14 DAY TRIAL // In the last three months of 2015, the DDoS landscape evolved with new types of attacks, and an increased focus on leveraging Linux-based botnets to launch DDoS assaults.
According to Kaspersky Lab's DDoS Intelligence Report for Q4 2015, attackers got crafty and focused their efforts on finding new methods of launching DDoS attacks.
New DDoS attack vectors came to the forefront in Q4 2015
A few of these methods are RPC, NetBIOS and Sentinel services, which you can read more about in one of our previous articles.
Other types of DDoS attacks that got popular in the last three months are the ones carried out via WordPress sites, which were infected with malicious JavaScript code.
This code executes in the user's browser and makes a request to a predefined DDoS target, inadvertently transforming a website's visitor into a temporary bot in a larger WordPress-powered DDoSing botnet.
Of course, it wouldn't have been a good analysis of the DDoS landscape from Kaspersky if the company didn't mention the increase in DDoS attacks launched from infected IoT devices, of which we saw a few in the last months.

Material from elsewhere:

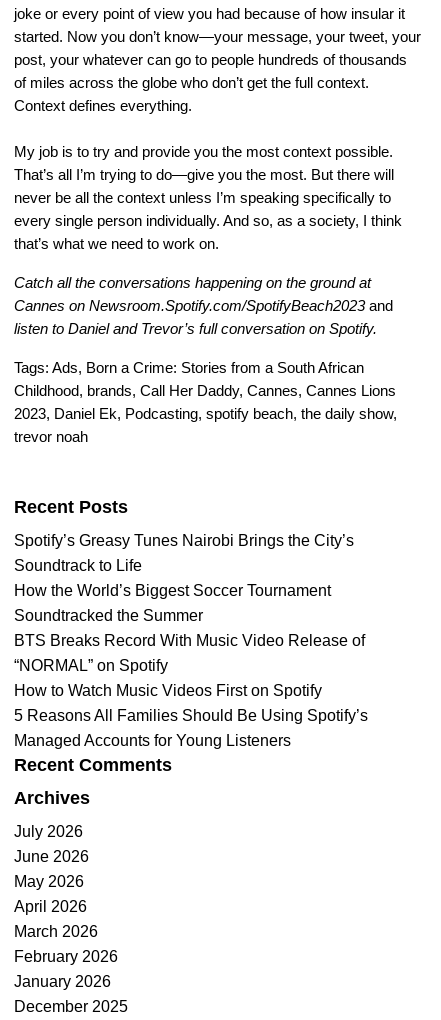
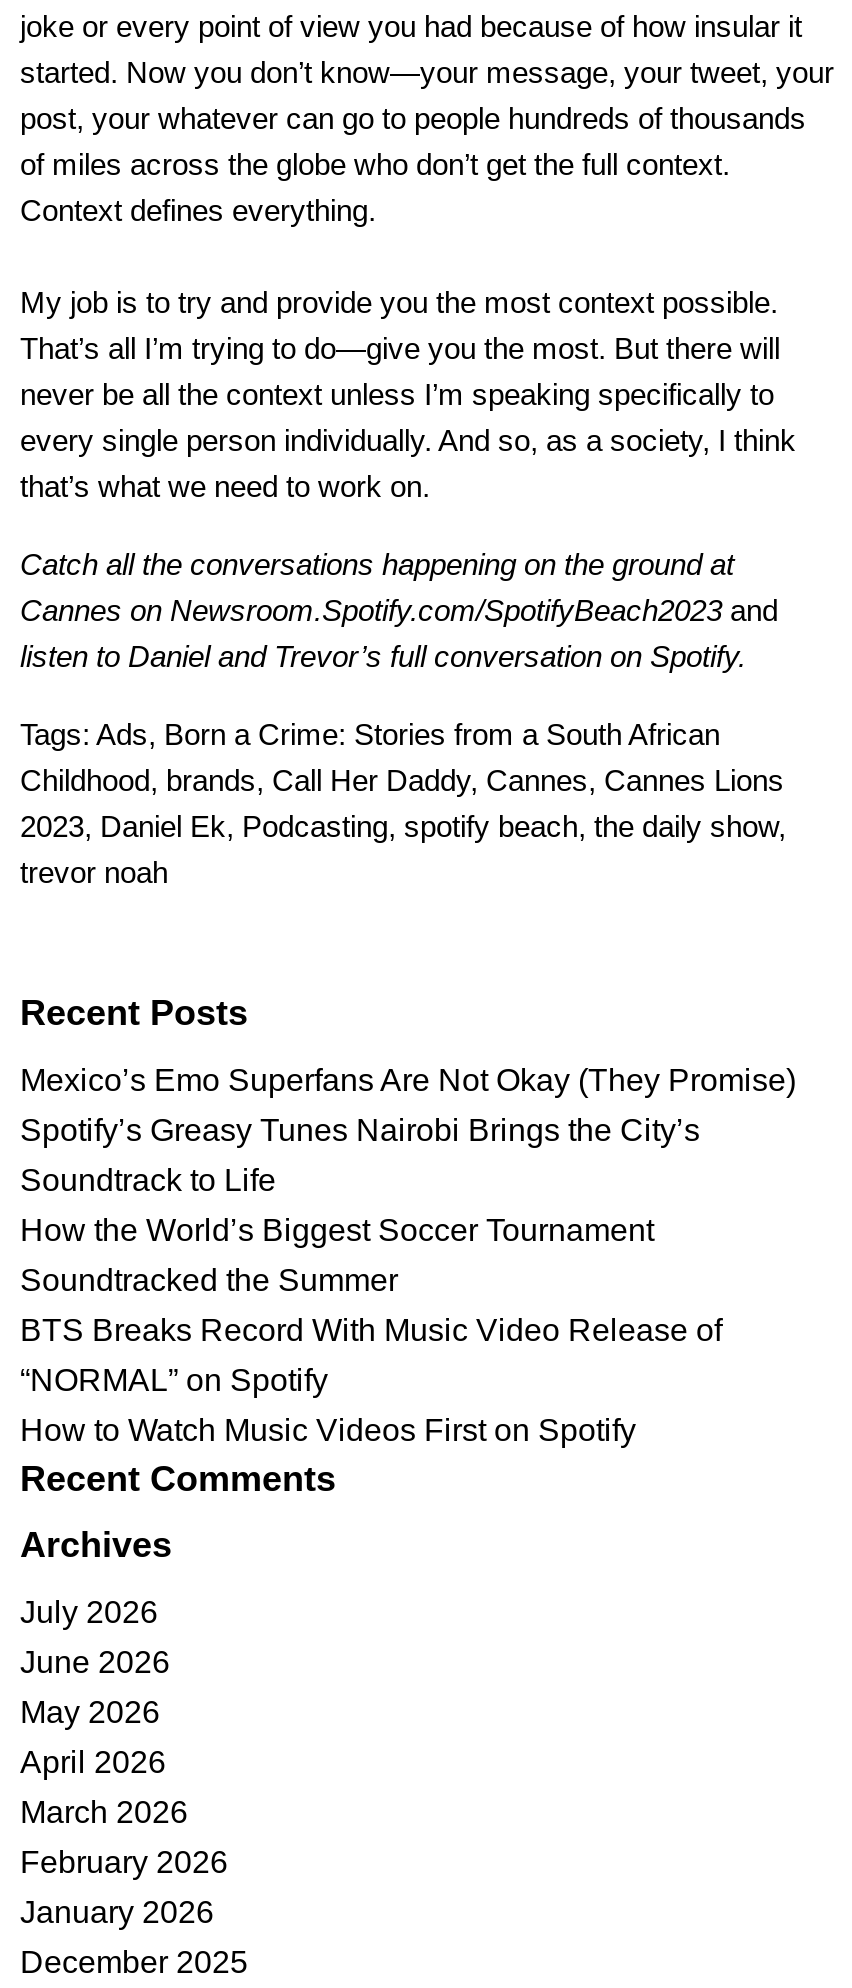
none -> [20,1063,796,1097] Mexico’s Emo Superfans Are Not Okay (They Promise)
moved [14,532,365,698] -> [20,1113,722,1447]: Spotify’s Greasy Tunes Nairobi Brings the City’s | Soundtrack to Life | How the World’s Biggest Soccer Tournament | Soundtracked the Summer | BTS Breaks Record With Music Video Release of | “NORMAL” on Spotify | How to Watch Music Videos First on Spotify
[14,706,368,748] 5 Reasons All Families Should Be Using Spotify’s | Managed Accounts for Young Listeners -> none

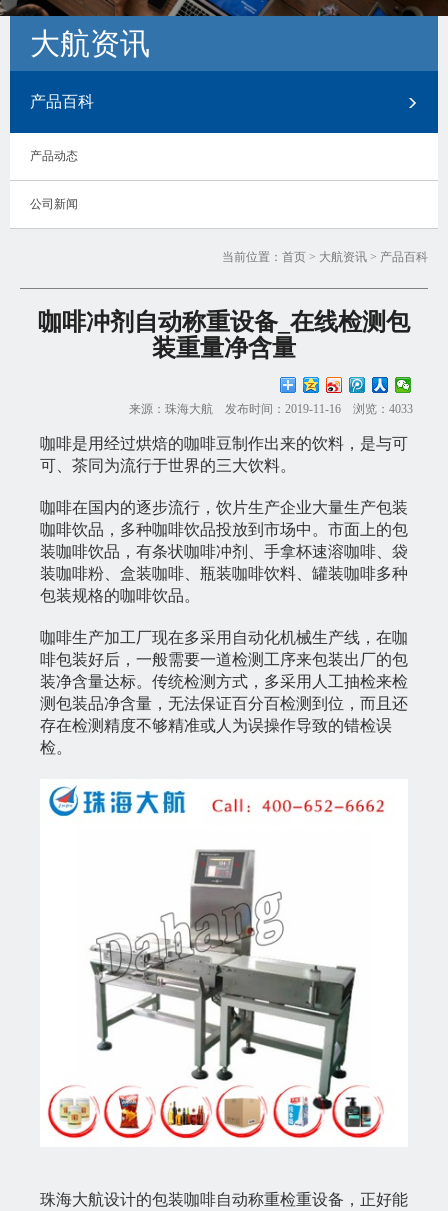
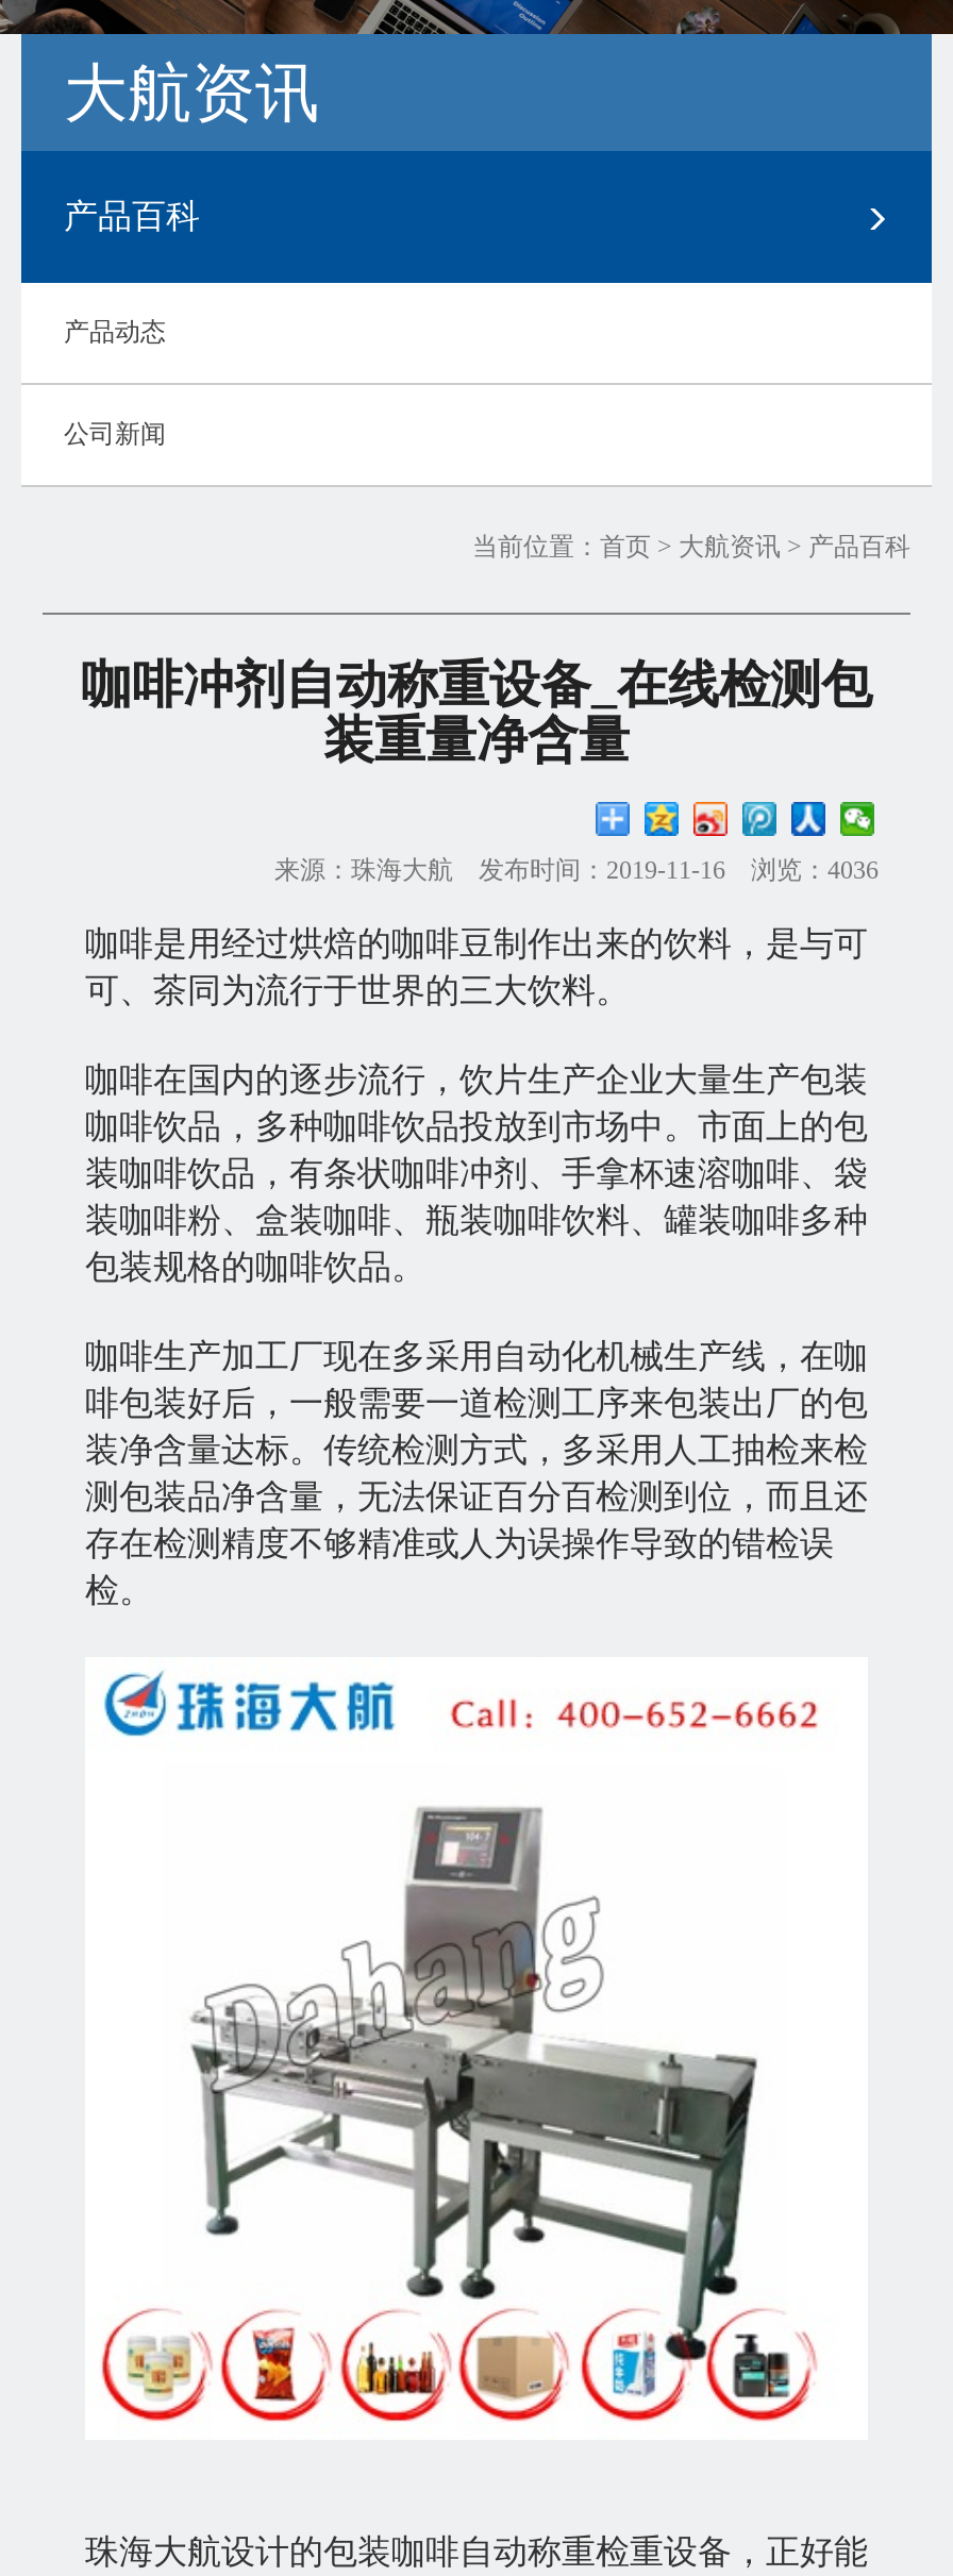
[129,402,413,416] 来源：珠海大航 发布时间：2019-11-16 浏览：4033 -> [274,854,879,884] 来源：珠海大航 发布时间：2019-11-16 浏览：4036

Half of all DDoS attacks were aimed at China
As or the numbers, in Q4, Kaspersky observed DDoS attacks launched against 69 countries, with more than half (50.3%) aimed at China. Second on that list is South Korea (23.2%) who leapfrogged the US (12.8%) who's now in third.
When it came to the source of the DDoS attack's C&C server, South Korea remained the leader, accounting for 59% of all the servers, followed by the US (11.5%), China (8.3%), Russia (5.5%), and Great Britain (2.6%).
Most of these attacks were pretty evenly distributed across the last three months, but the busiest day was on November 2, when a whopping 1,442 attacks were recorded.
As in the previous quarters, the most popular attack method was the classic SYN flood, which accounted for 57%, followed by TCP floods with 21.8%, and classic HTTP floods with 15.2%.
Kaspersky says that 70% of all DDos attacks lasted less than a day, but it also recorded a 371-hour long attack (15.5 days), and another one of 320 hours (13.3 days).
To blame for most of this useless traffic are Linux-based botnets, which become more prevalent, "beating" Windows for the first time and accounting for 54.8% of all the DDoSing bots.